Exercise: In the records below, find the lines that include "已经得定者众多" and copy each.

Dataset content:
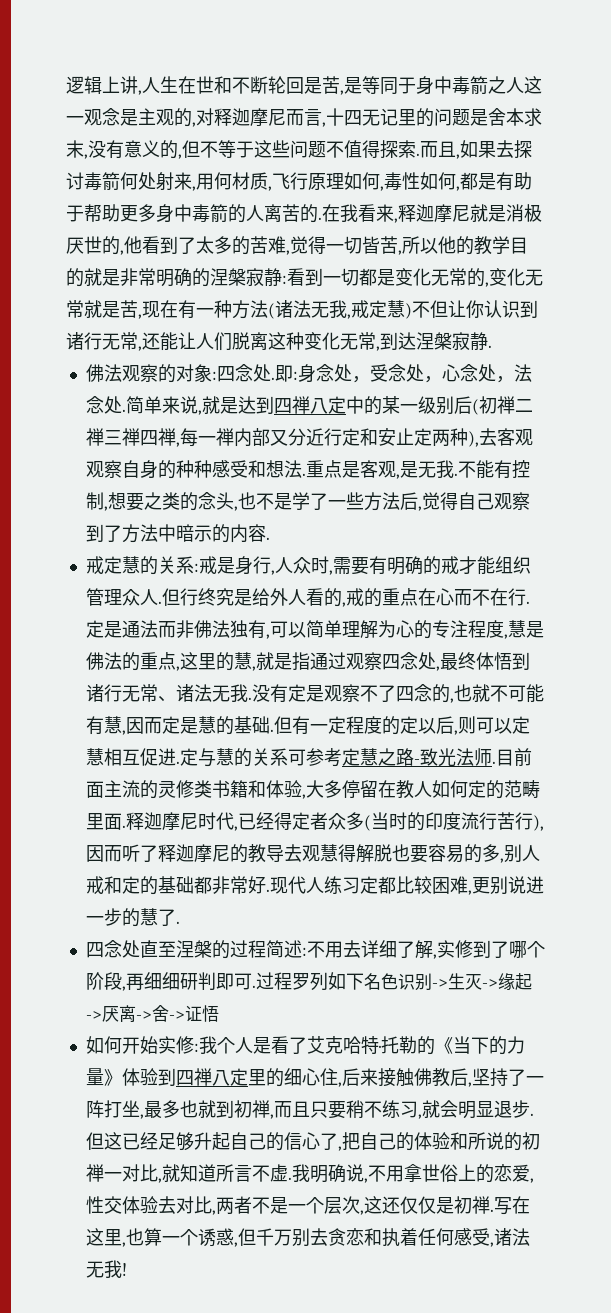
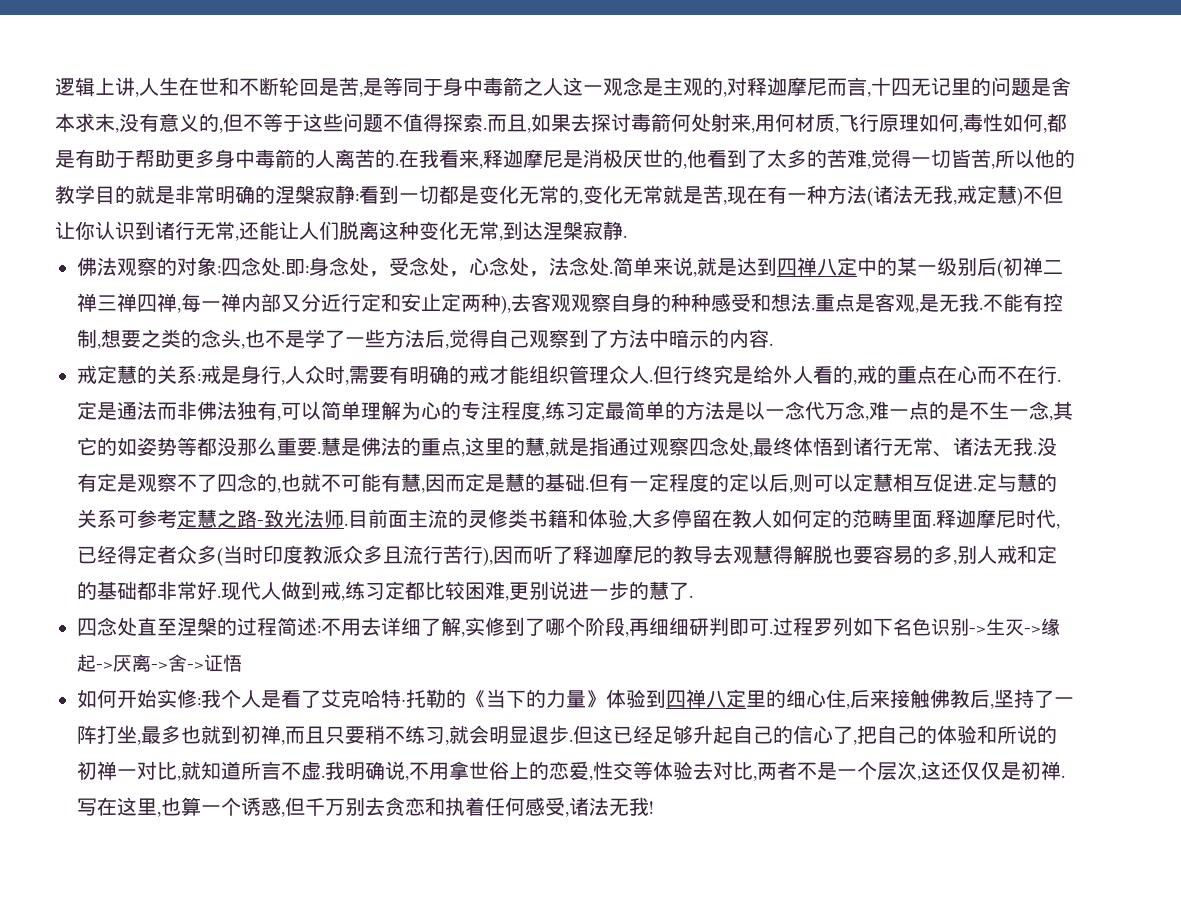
- 在我看来,释迦摩尼就是消极厌世的,他看到了太多的苦难,觉得一切皆苦,所以他的教学目的就是非常明确的涅槃寂静:
+ 在我看来,释迦摩尼是消极厌世的,他看到了太多的苦难,觉得一切皆苦,所以他的教学目的就是非常明确的涅槃寂静:
- 定是通法而非佛法独有,可以简单理解为心的专注程度,慧是佛法的重点,这里的慧,就是指通过观察四念处,最终体悟到诸行无常、诸法无我.
+ 定是通法而非佛法独有,可以简单理解为心的专注程度,练习定最简单的方法是以一念代万念,难一点的是不生一念,其它的如姿势等都没那么重要.慧是佛法的重点,这里的慧,就是指通过观察四念处,最终体悟到诸行无常、诸法无我.
- 释迦摩尼时代,已经得定者众多(当时的印度流行苦行),因而听了释迦摩尼的教导去观慧得解脱也要容易的多,别人戒和定的基础都非常好.
+ 释迦摩尼时代,已经得定者众多(当时印度教派众多且流行苦行),因而听了释迦摩尼的教导去观慧得解脱也要容易的多,别人戒和定的基础都非常好.
- 现代人练习定都比较困难,更别说进一步的慧了.
+ 现代人做到戒,练习定都比较困难,更别说进一步的慧了.
- 我明确说,不用拿世俗上的恋爱,性交体验去对比,两者不是一个层次,这还仅仅是初禅.
+ 我明确说,不用拿世俗上的恋爱,性交等体验去对比,两者不是一个层次,这还仅仅是初禅.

Solution to the exercise:
- 释迦摩尼时代,已经得定者众多(当时的印度流行苦行),因而听了释迦摩尼的教导去观慧得解脱也要容易的多,别人戒和定的基础都非常好.
+ 释迦摩尼时代,已经得定者众多(当时印度教派众多且流行苦行),因而听了释迦摩尼的教导去观慧得解脱也要容易的多,别人戒和定的基础都非常好.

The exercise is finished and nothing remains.